*** Opening Excerpted records ***

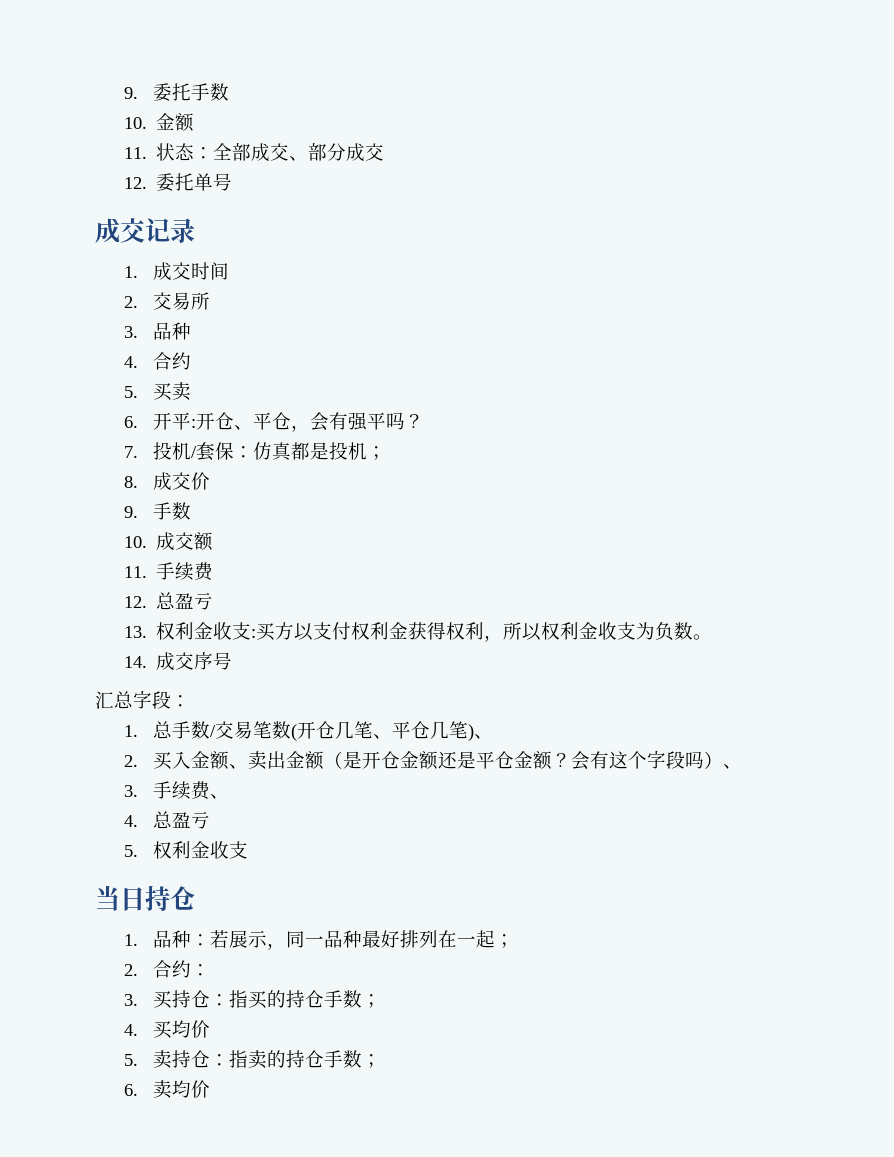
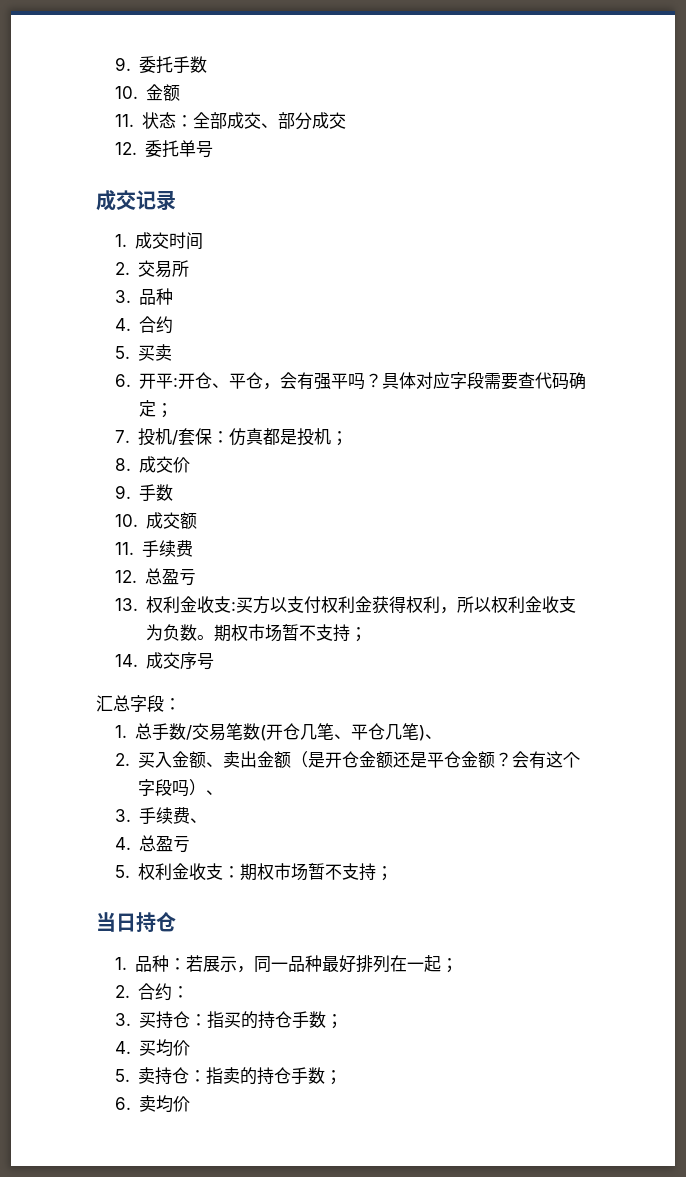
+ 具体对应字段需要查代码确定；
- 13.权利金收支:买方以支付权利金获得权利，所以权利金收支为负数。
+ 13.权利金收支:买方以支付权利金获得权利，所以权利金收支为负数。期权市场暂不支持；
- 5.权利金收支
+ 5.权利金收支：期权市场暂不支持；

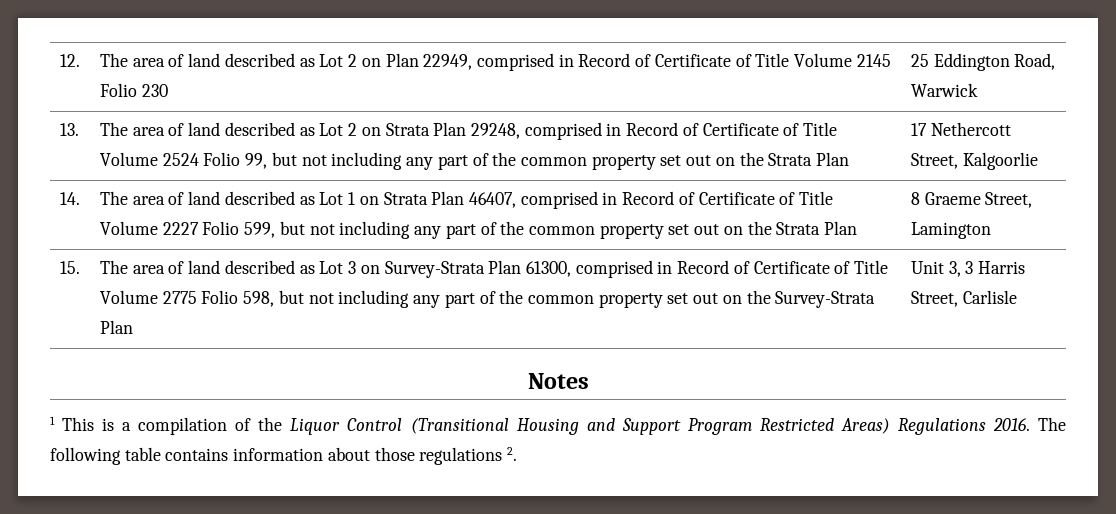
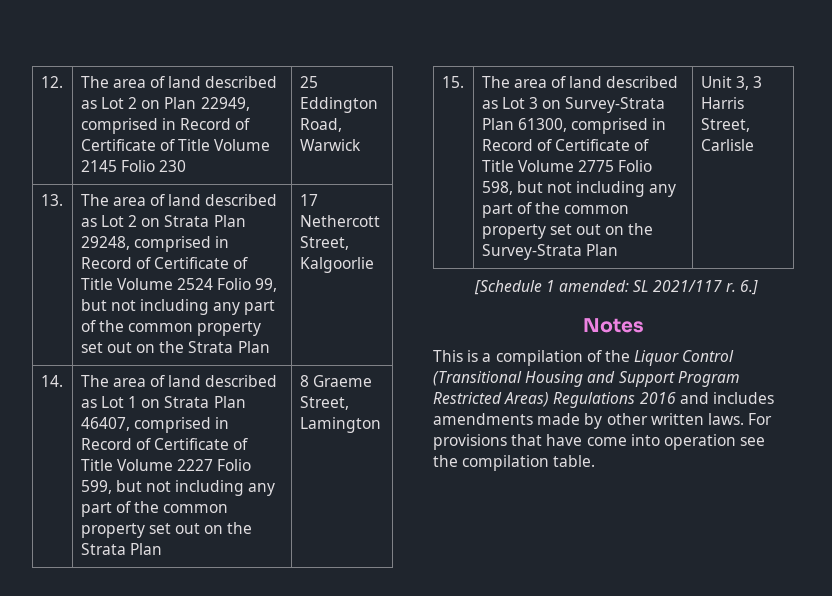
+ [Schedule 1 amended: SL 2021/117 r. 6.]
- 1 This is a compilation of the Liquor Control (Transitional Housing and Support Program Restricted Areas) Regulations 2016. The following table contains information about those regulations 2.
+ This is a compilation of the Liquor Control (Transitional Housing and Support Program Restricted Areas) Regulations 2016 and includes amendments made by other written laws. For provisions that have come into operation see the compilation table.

*** Closing Excerpted records ***

▶ [Exercise requirements]:
Copy each line of the preceding material that contains "所以权利金收支为负数".

▶ [Result of the exercise]:
- 13.权利金收支:买方以支付权利金获得权利，所以权利金收支为负数。
+ 13.权利金收支:买方以支付权利金获得权利，所以权利金收支为负数。期权市场暂不支持；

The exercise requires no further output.